**Aim of the task:** Take the entries below and print, exactly, the stretch from the line containing "services (like ComfyUI)" through the line containing "Enhanced user experience for viewing large JSON payloads", both included.

■ ■ ■ ■ ■

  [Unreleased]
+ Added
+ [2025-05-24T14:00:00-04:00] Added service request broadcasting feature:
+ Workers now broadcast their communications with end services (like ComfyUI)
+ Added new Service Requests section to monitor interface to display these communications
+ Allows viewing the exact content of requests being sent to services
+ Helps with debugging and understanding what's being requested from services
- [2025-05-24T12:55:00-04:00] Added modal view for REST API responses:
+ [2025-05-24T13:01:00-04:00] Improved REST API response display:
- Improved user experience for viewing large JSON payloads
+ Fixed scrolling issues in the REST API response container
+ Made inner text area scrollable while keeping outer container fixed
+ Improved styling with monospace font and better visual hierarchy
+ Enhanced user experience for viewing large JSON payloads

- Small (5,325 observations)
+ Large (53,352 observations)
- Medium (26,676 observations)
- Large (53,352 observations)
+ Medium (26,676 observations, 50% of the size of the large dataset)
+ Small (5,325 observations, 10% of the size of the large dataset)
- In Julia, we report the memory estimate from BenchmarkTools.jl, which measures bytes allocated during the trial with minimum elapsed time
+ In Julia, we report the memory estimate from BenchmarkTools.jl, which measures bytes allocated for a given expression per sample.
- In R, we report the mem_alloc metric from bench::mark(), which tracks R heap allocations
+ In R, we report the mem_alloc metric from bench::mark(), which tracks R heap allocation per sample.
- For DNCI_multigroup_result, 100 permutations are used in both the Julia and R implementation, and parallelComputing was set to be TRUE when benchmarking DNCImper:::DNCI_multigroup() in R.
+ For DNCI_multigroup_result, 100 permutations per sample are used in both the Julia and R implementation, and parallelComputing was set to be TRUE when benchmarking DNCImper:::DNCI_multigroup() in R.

■ ■ ■ ■ ■

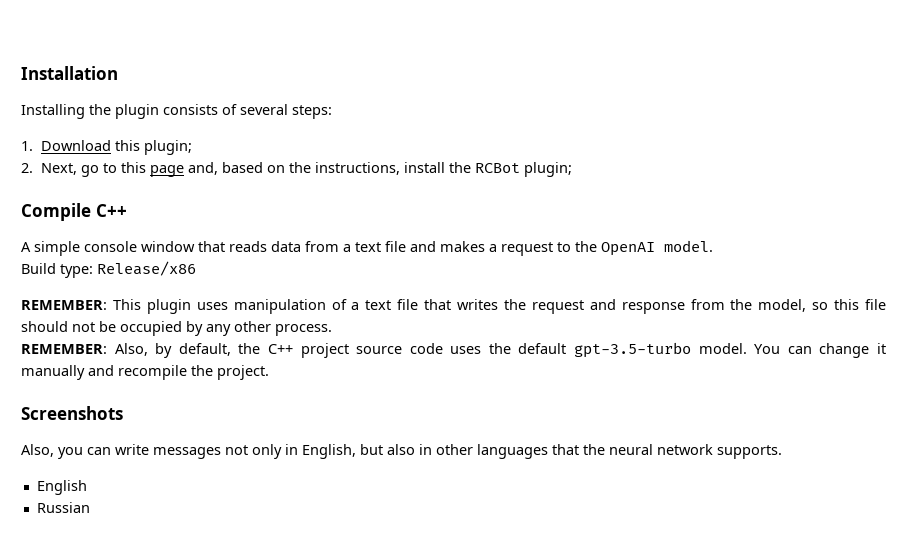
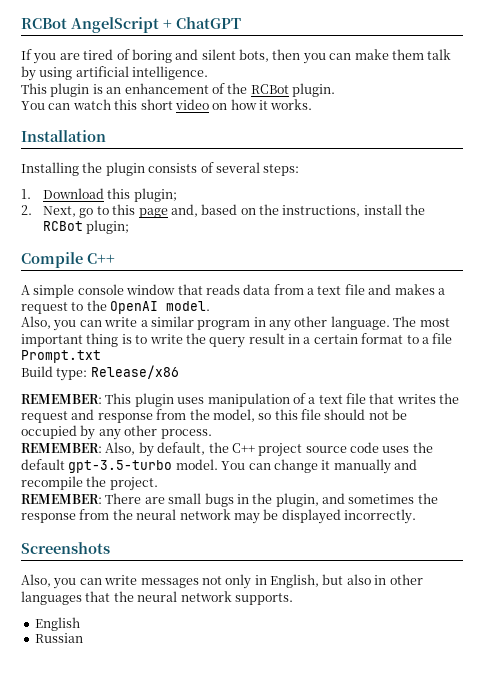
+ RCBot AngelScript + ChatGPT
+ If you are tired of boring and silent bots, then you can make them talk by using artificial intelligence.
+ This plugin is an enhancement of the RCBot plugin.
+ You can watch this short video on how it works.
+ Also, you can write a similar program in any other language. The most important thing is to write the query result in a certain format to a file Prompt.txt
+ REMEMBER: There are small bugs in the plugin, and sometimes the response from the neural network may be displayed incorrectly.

■ ■ ■ ■ ■

**Expected answer:**
+ Workers now broadcast their communications with end services (like ComfyUI)
+ Added new Service Requests section to monitor interface to display these communications
+ Allows viewing the exact content of requests being sent to services
+ Helps with debugging and understanding what's being requested from services
- [2025-05-24T12:55:00-04:00] Added modal view for REST API responses:
+ [2025-05-24T13:01:00-04:00] Improved REST API response display:
- Improved user experience for viewing large JSON payloads
+ Fixed scrolling issues in the REST API response container
+ Made inner text area scrollable while keeping outer container fixed
+ Improved styling with monospace font and better visual hierarchy
+ Enhanced user experience for viewing large JSON payloads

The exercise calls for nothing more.